Small Business Success Is Key for Washington’s Sustainability


April 6, 2010

Washington state’s small business owners are getting a first-hand look at ways to improve their economic environment, thanks to the Washington Policy Center (WPC).  The think tank is taking 24 ideas on the road and sharing them in 24 locales around the state.

“Small businesses are the backbone of Washington’s economy,” wrote Carl Gipson, director of WPC’s Center for Small Business. “We are committed to helping improve the small business climate in our state, and going on a tour of Washington is a great way to get the conversation started.”

The topics in the WPC tour range from unemployment insurance to state taxes. They’re included in the WPC report, Lead the Way: Small Business and the Road to Recovery. The ideas were provided by small business owners throughout the state in late 2009.

Mr. Gipson provides this ominous reminder: “Recent data shows Washington’s small business failure rate is the second-highest in the nation.”

To be candid, this Biz Coach site has long voiced concerns about government behavior – the theft of economic freedom and political freedom — so I really appreciate Mr. Gipson’s observation:

“The proper function of taxation is to raise money for core functions of government, not to direct the behavior of its citizens,” he wrote.
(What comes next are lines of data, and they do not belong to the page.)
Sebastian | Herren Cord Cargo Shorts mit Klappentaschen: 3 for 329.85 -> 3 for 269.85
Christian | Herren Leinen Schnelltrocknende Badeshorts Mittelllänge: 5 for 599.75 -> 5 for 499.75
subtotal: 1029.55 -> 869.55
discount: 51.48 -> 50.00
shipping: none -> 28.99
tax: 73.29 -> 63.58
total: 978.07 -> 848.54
“This is true whether government is big or small, and this is true for lawmakers at all levels of government,” he added. “Many lawmakers think of the tax code as a way to penalize ‘bad’ behaviors and reward ‘good’ ones. They have sought incessantly to guide, micromanage and steer the economy by manipulating the tax laws.”
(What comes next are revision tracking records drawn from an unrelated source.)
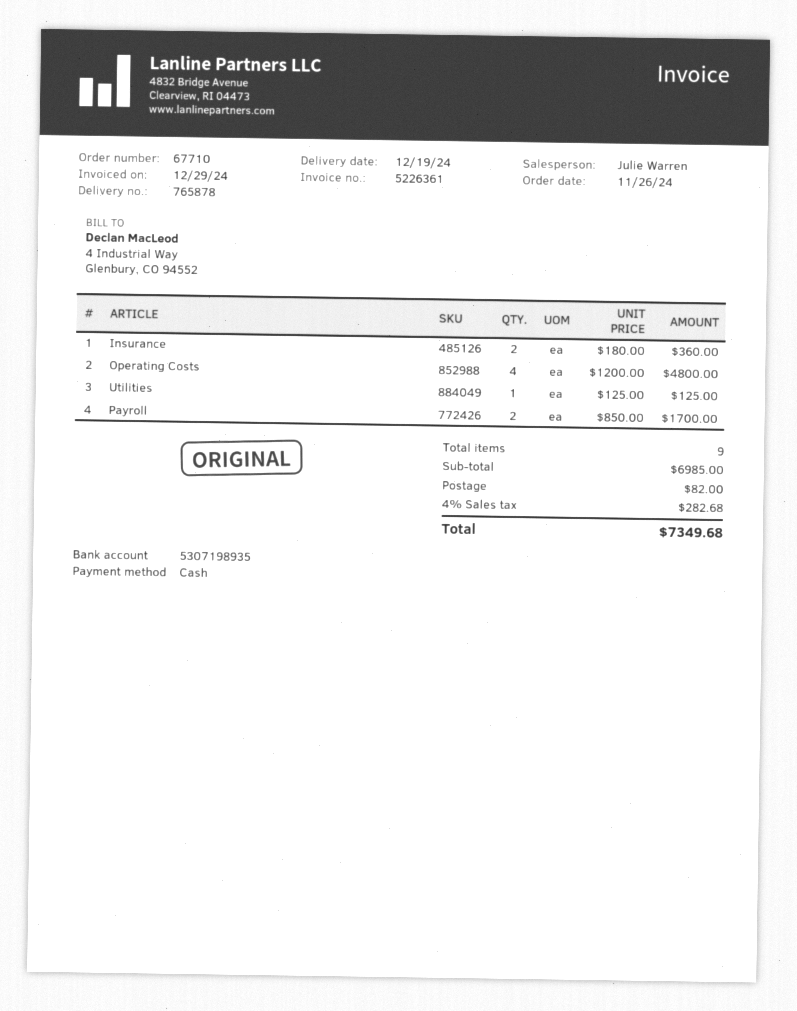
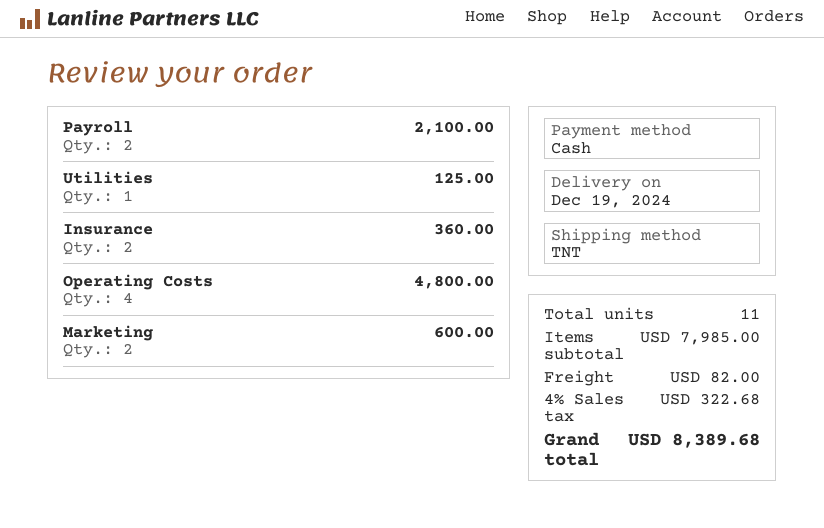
Payroll: 2 for 1700.00 -> 2 for 2100.00
Marketing: none -> 2 for 600.00
total quantity: 9 -> 11
subtotal: 6985.00 -> 7985.00
tax: 4% = 282.68 -> 4% = 322.68
total: 7349.68 -> 8389.68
Then, there’s this reminder: “The State Auditor has conducted 23 audits as of December, 2009, ‘identifying billions of dollars in unnecessary spending, potential cost savings and economic benefits and recommending numerous ways to improve state and local government operations’,” he wrote.

“Too often, policymakers act without considering or measuring the impact of their decisions on the owners of mom-and-pop businesses, even though those are the very businesses that are disproportionately hampered by the regulations and taxes they impose,” wrote Mr. Gipson.

And he shares some history about the impact of small business.

“During the 2003-2004 recovery period from the recession from the early 2000s, businesses with fewer than 500 employees hired almost 1.9 million workers, while businesses with more than 500 employees laid off over 200,000 workers,” he wrote. “In Washington, using both the state government’s and Washington Policy Center’s definition of small business (fewer than 50 employees), small businesses make up 96 percent of all registered businesses while employees of small businesses account for 41 percent of the state’s workforce.”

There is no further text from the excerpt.